### Exercise requirements
Copy, word for word, the lines of the listing below from the line with "[449,102,503,112] [396,148,538,165] internet." up to and including the line with "[550,208,655,223] [550,244,657,260] //". Drop the pictures.

### Material shown
------------------------------
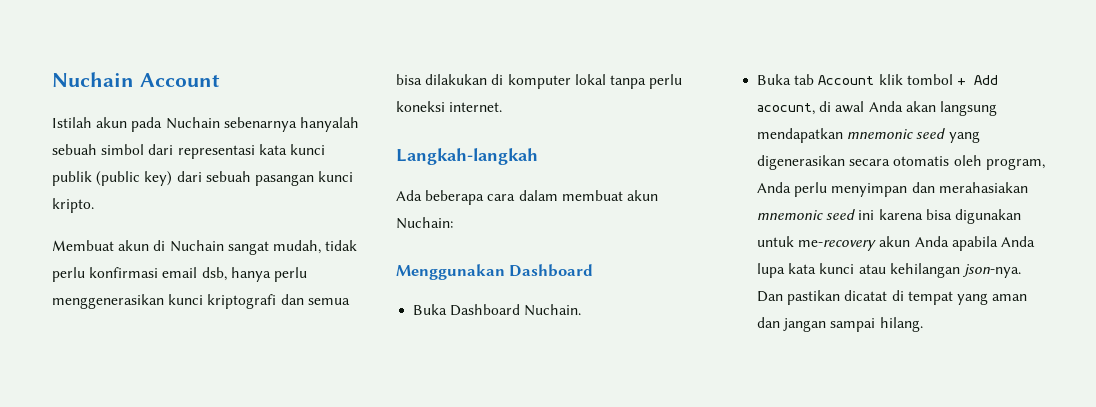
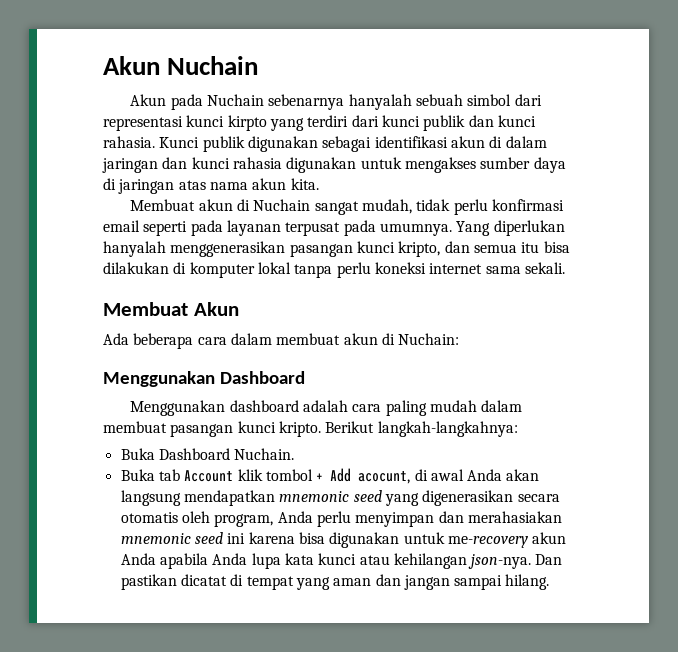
[52,72,220,87] [52,117,128,128] Nuchain Account // Istilah akun -> [103,56,259,75] [130,94,167,106] Akun Nuchain // Akun
[258,144,325,155] [52,171,354,186] [52,198,94,213] kata kunci publik (public key) dari sebuah pasangan kunci kripto. -> [186,115,536,131] [103,136,547,152] [102,157,566,173] [103,178,319,194] kunci kirpto yang terdiri dari kunci publik dan kunci rahasia. Kunci publik digunakan sebagai identifikasi akun di dalam jaringan dan kunci rahasia digunakan untuk mengakses sumber daya di jaringan atas nama akun kita.
[201,267,307,282] [52,294,277,309] dsb, hanya perlu menggenerasikan kunci kriptografi -> [143,220,565,236] [103,241,441,257] seperti pada layanan terpusat pada umumnya. Yang diperlukan hanyalah menggenerasikan pasangan kunci kripto,
(350, 301) none -> [521,242,540,253] itu
[449,102,503,112] [396,148,538,165] internet. // Langkah-langkah -> [429,262,565,274] [103,302,239,316] internet sama sekali. // Membuat Akun
(658, 195) none -> [381,333,395,345] di
(594, 270) none -> [130,400,523,416] [103,421,518,437] // Menggunakan dashboard adalah cara paling mudah dalam membuat pasangan kunci kripto. Berikut langkah-langkahnya:

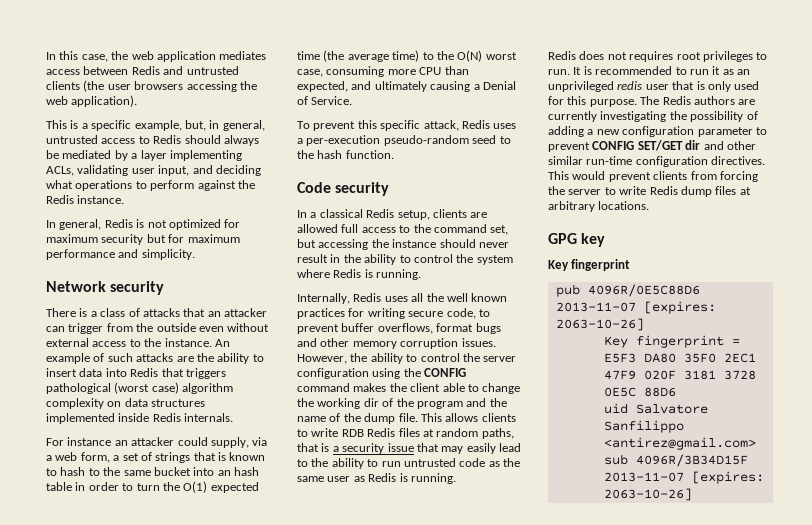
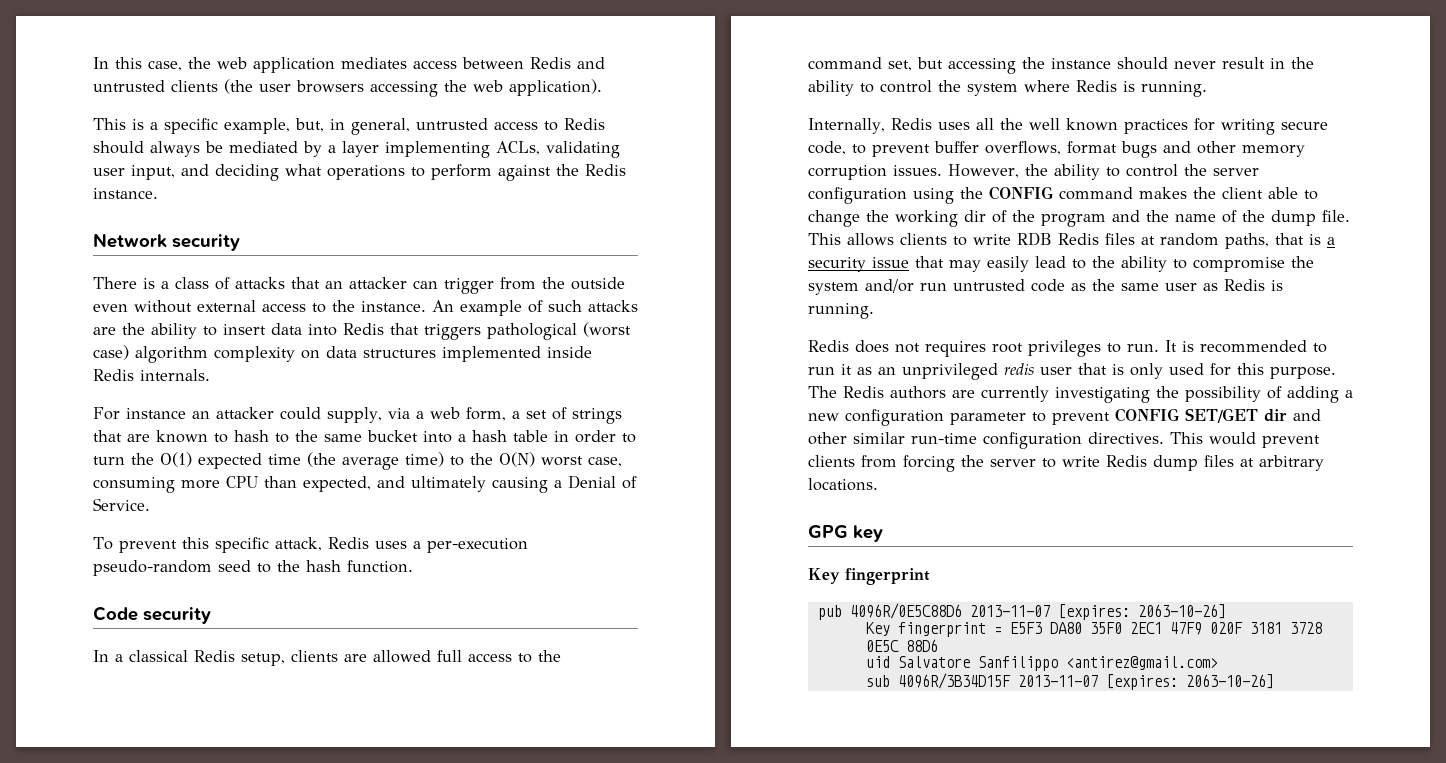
[46,219,241,230] [46,234,240,245] [46,249,195,260] // In general, Redis is not optimized for maximum security but for maximum performance and simplicity. -> (158, 193) none
[218,452,226,461] is -> [127,434,150,442] are
[217,470,231,476] an -> [458,434,466,442] a
(379, 463) none -> [1193,256,1314,272] [808,279,914,295] compromise the system and/or

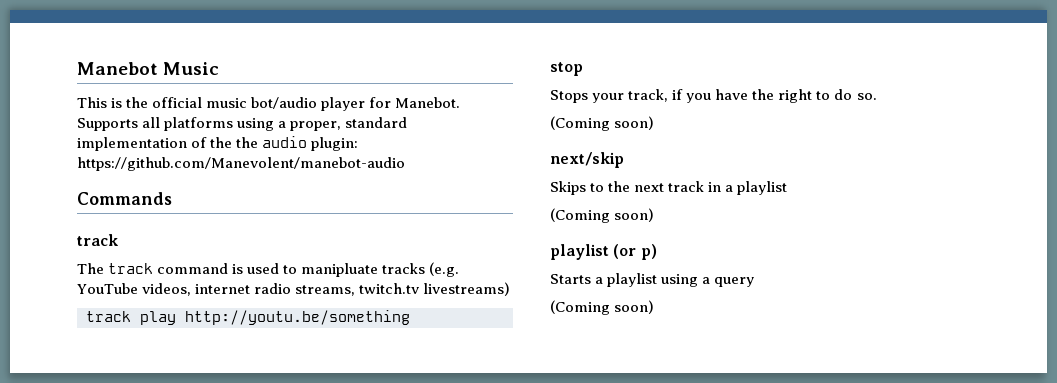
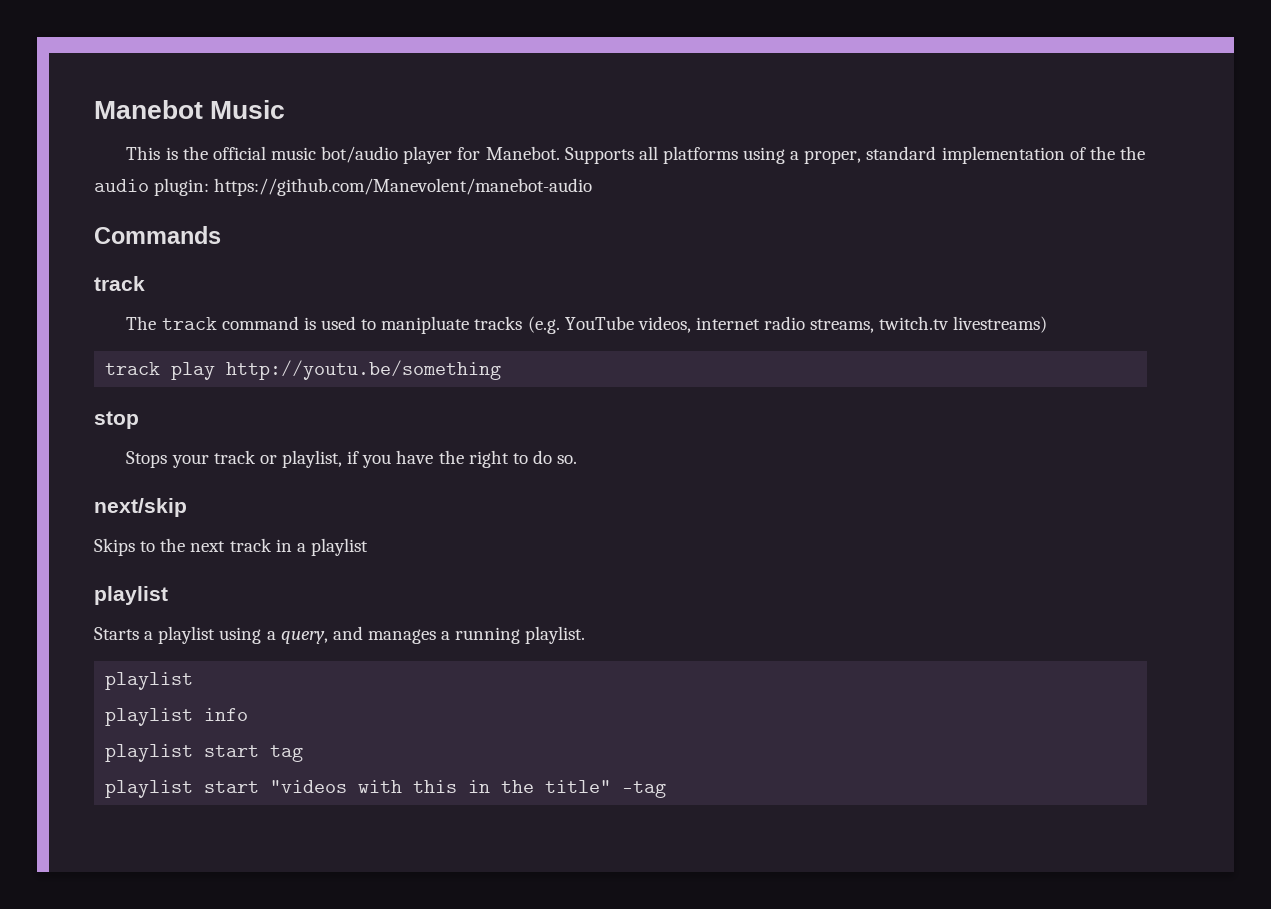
[628,89,669,102] track, -> [213,450,342,468] track or playlist,
[550,116,655,131] // (Coming soon) -> (578, 459) none
[550,208,655,223] [550,244,657,260] // (Coming soon) // playlist (or p) -> [94,586,168,605] // playlist
[714,277,755,287] [550,300,655,315] query // (Coming soon) -> [280,626,586,644] [105,672,194,690] [105,708,249,726] [105,744,304,762] [105,780,667,798] query, and manages a running playlist. // playlist // playlist info // playlist start tag // playlist start "videos with this in the title" -tag

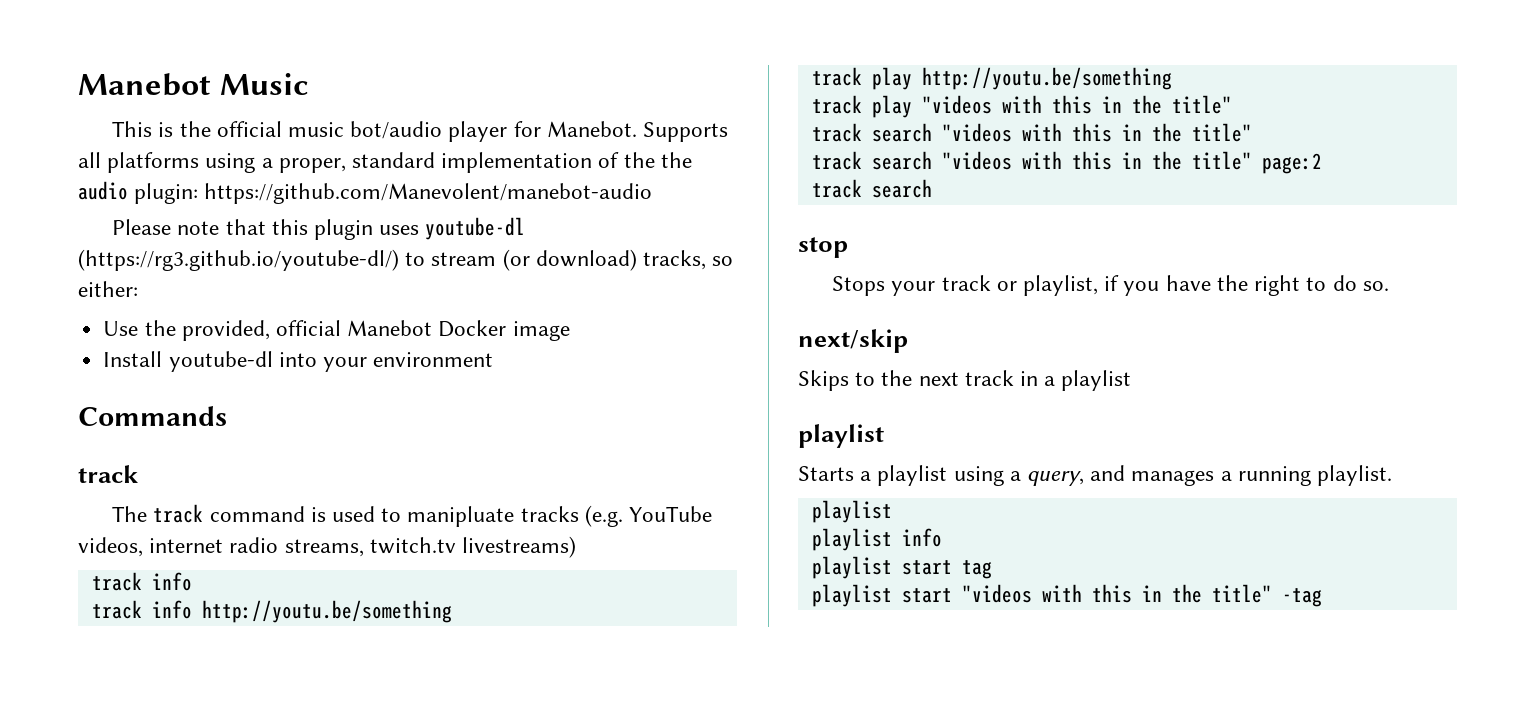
(593, 187) none -> [112,217,526,240] [78,249,734,271] [78,281,138,297] [103,320,570,341] [103,351,494,372] // Please note that this plugin uses youtube-dl (https://rg3.github.io/youtube-dl/) to stream (or download) tracks, so either: // Use the provided, official Manebot Docker image // Install youtube-dl into your environment
[171,360,502,380] play http://youtu.be/something -> [151,572,192,591] [91,600,452,623] [811,67,1172,90] [811,95,1232,118] [811,123,1252,142] [811,151,1322,174] [811,179,932,198] info // track info http://youtu.be/something // track play http://youtu.be/something // track play "videos with this in the title" // track search "videos with this in the title" // track search "videos with this in the title" page:2 // track search

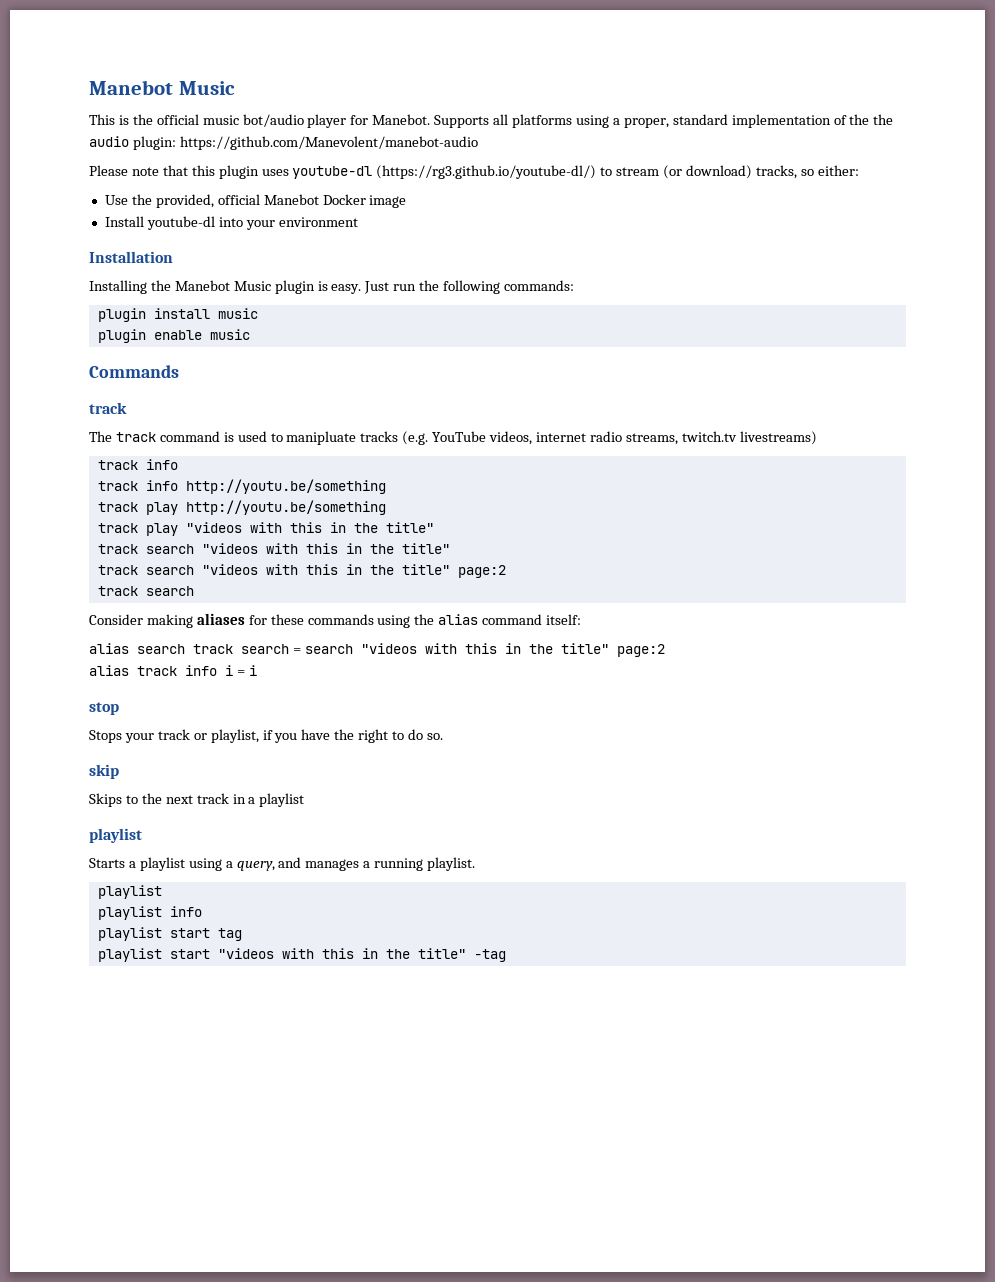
(494, 359) none -> [89,251,173,263] [89,280,575,294] [97,308,258,322] [97,329,250,343] // Installation // Installing the Manebot Music plugin is easy. Just run the following commands: // plugin install music // plugin enable music
(932, 188) none -> [89,613,582,628] [89,643,665,657] [89,665,257,676] // Consider making aliases for these commands using the alias command itself: // alias search track search = search "videos with this in the title" page:2 // alias track info i = i
[798,329,908,353] next/skip -> [89,764,119,779] skip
------------------------------
### Response to the exercise
[449,102,503,112] [396,148,538,165] internet. // Langkah-langkah -> [429,262,565,274] [103,302,239,316] internet sama sekali. // Membuat Akun
(658, 195) none -> [381,333,395,345] di
(594, 270) none -> [130,400,523,416] [103,421,518,437] // Menggunakan dashboard adalah cara paling mudah dalam membuat pasangan kunci kripto. Berikut langkah-langkahnya:

[46,219,241,230] [46,234,240,245] [46,249,195,260] // In general, Redis is not optimized for maximum security but for maximum performance and simplicity. -> (158, 193) none
[218,452,226,461] is -> [127,434,150,442] are
[217,470,231,476] an -> [458,434,466,442] a
(379, 463) none -> [1193,256,1314,272] [808,279,914,295] compromise the system and/or

[628,89,669,102] track, -> [213,450,342,468] track or playlist,
[550,116,655,131] // (Coming soon) -> (578, 459) none
[550,208,655,223] [550,244,657,260] // (Coming soon) // playlist (or p) -> [94,586,168,605] // playlist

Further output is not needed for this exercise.